Friday, October 24, 2014

The Real Thing

photo: Joan Marcus
 
The Real Thing, Tom Stoppard’s popular romantic comedy (if it can be called that), is back on Broadway in a starry revival from the Roundabout Theatre Company. This is Roundabout’s second Stoppard offering this season; their Off-Broadway space is currently housing the first major New York staging of his 1995 play Indian Ink. Regular readers of this blog will remember that I favorably reviewed that production last month. Unfortunately, despite a strong central performance from Ewan McGregor, in his American stage debut, this outing is far less successful.

I’ve always felt that, at its essence, this play could be simply explained as a love story about people who have no real concept of love. They think they know what love is, yet their views of it are cloudy by so many outside factors: chiefly sex, jealousy, and art. At the beginning of the first act, Henry (McGregor), a playwright, is married to Charlotte (Cynthia Nixon), an actress currently appearing in his current play. Charlotte’s co-star is Max (Josh Hamilton), who’s married to Annie (Maggie Gyllenhaal), with whom Henry is having an affair. Annie is also an actress, though throughout the play, she seems more focused on the political cause célèbre of a Scottish soldier imprisoned for committing arson. By the beginning of Act Two, Henry and Annie are married, and she is pushing him to ghost-edit a political play the soldier, Brodie, has written while in prison.

As with everything in his life, Henry examines love intellectually. His inability to complete a play for Annie leads him to question whether or not he truly loves his second wife. In turn, Annie possesses an earthen quality that feels like a more refined answer to free love. Whether or not she’s entirely faithful to Henry seems of little importance to her, if not to him. In these respects, both McGregor and Gyllenhaal carry of their characters well. That McGregor’s style is slightly less refined than the actors who have preceded him in the role (Jeremy Irons, Roger Rees, and Stephen Dillane) adds a refreshing new layer to his characterization. Henry does, after all, worship the American pop music of the sixties but can’t tell Verdi and Wagner apart—not exactly what you’d expect from a cerebrally highbrow Brit.

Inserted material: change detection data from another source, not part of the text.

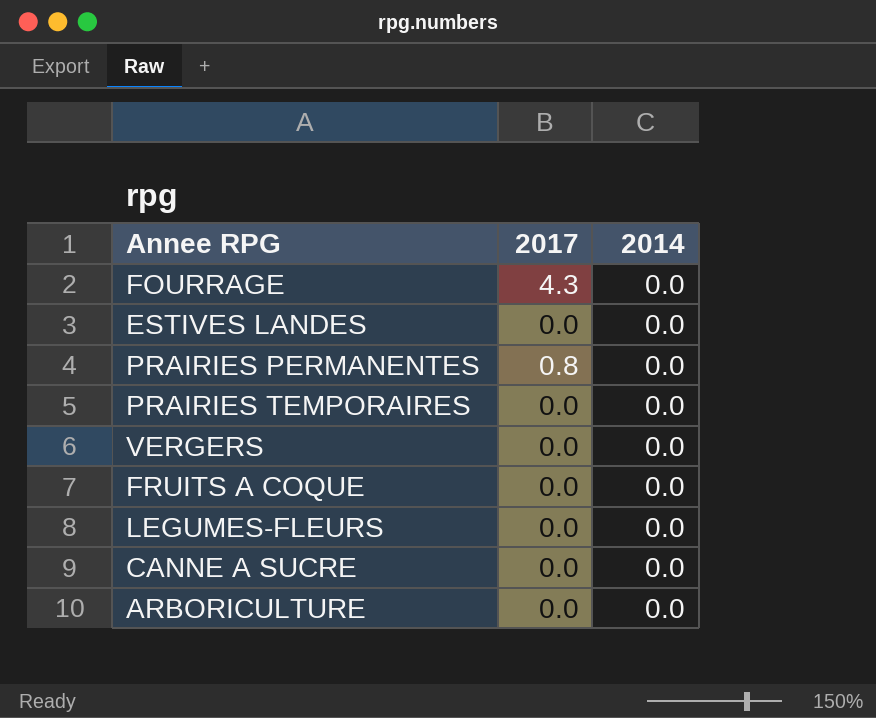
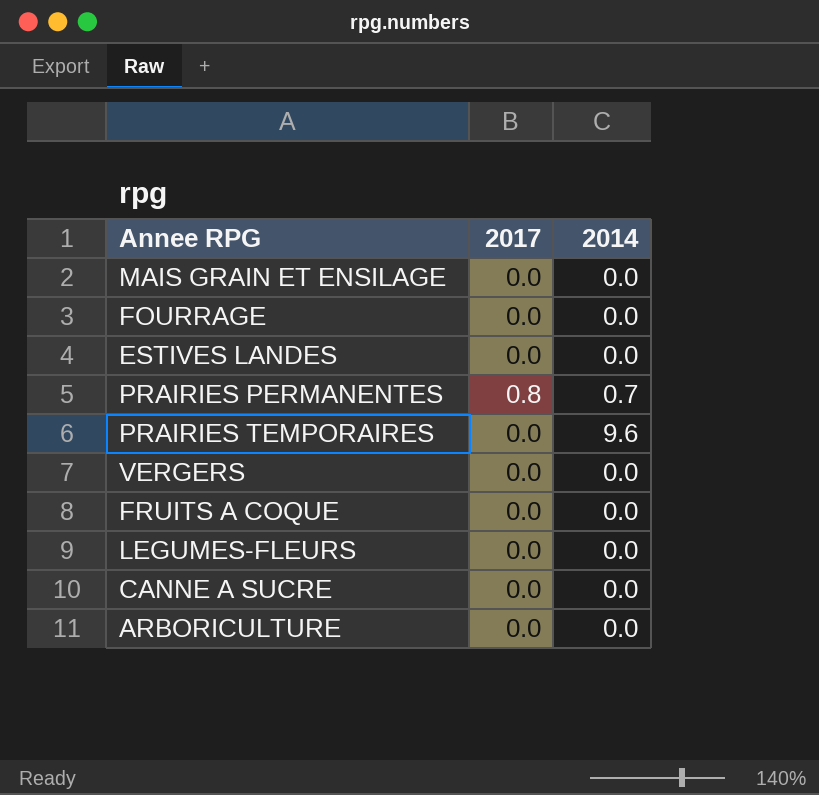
row MAIS GRAIN ET ENSILAGE: none -> 0.0 | 0.0
FOURRAGE | 2017: 4.3 -> 0.0
PRAIRIES PERMANENTES | 2014: 0.0 -> 0.7
PRAIRIES TEMPORAIRES | 2014: 0.0 -> 9.6

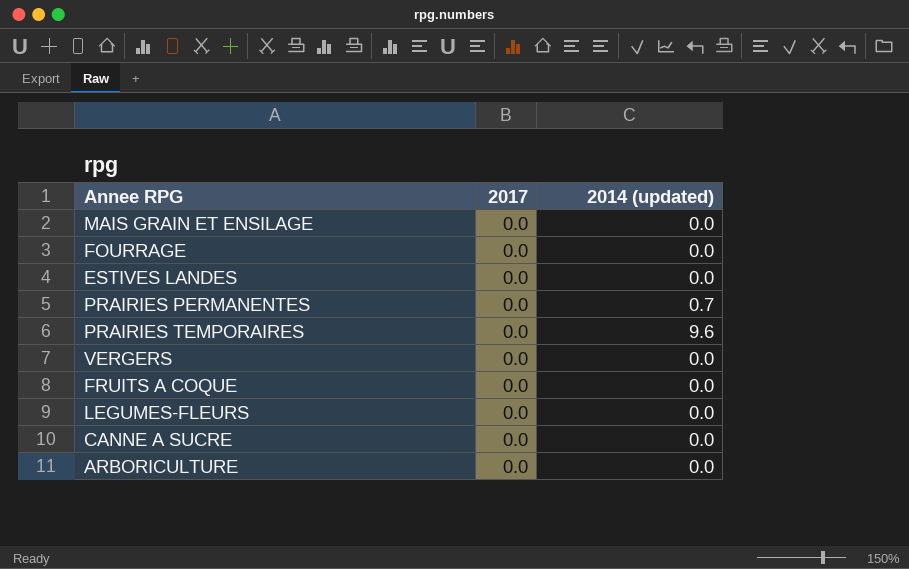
column name: 2014 -> 2014 (updated)
PRAIRIES PERMANENTES | 2017: 0.8 -> 0.0

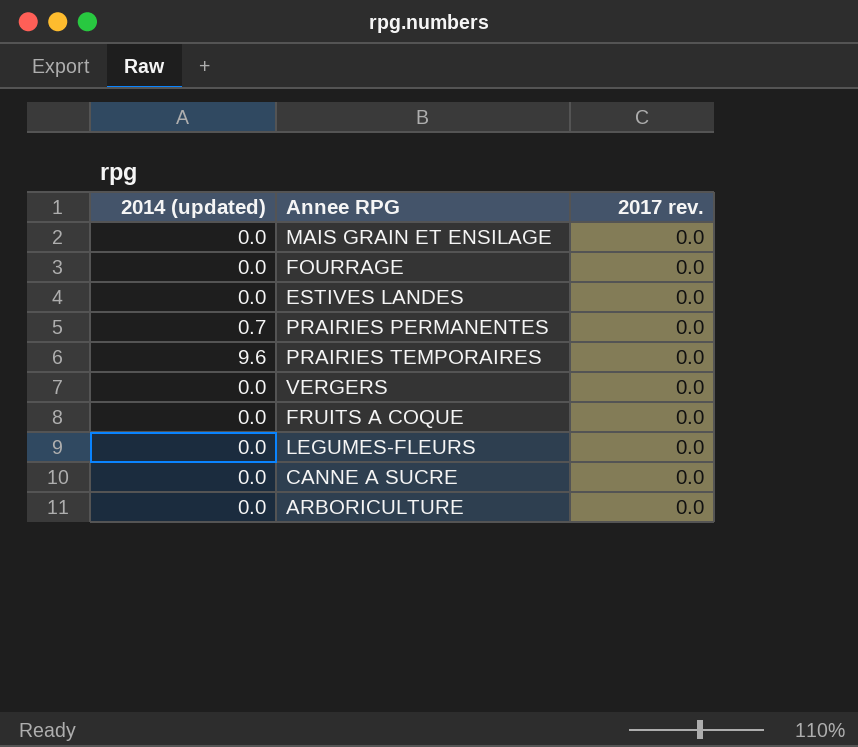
column 2014 (updated) | position: 3 -> 1
column name: 2017 -> 2017 rev.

Nixon appeared in the original Broadway production of this play back in 1984, when she was eighteen. She played the role of Henry and Charlotte’s daughter, Debbie (here played, unmemorably, by Madeline Weinstein), and famously pulled double-duty by simultaneously performing in David Rabe’s Hurlyburly. Now Charlotte, she’s unfortunately not well-cast. Whereas Charlotte is supposed to be wise and wry, described by Stoppard as a woman who “can take even better care of herself,” Nixon is mostly wan. Her second-act scene with Henry, which should strike sparks, mostly limps. Nixon is a fine actress, but she’s saddled with a role that’s not a fit. Someone like Elizabeth Marvel or Jessica Hecht would have been a better choice.

This revival was directed by Sam Gold, who’s had great success with contemporary works like Fun Home, The Flick, and Circle Mirror Transformation. Unfortunately, his track record with revivals isn’t nearly as strong. As with his productions of Look Back in Anger and Picnic (both also for Roundabout, where he is the Resident Director), he’s taken a nearly perfect play and unnecessarily attempted to “improve” upon it. Chief among this production’s regrettable issues are the needless musical interludes, performed throughout by the cast. While they manage to show off Gyllenhaal’s lovely voice (seriously, she could do a musical), they don’t add to or deepen any part of the story. Gold should just stick to the script—or maybe cede the script to a different director.

[Running time: 2 hours and 15 minutes, with one intermission. Fifth row mezzanine seats, Hiptix.]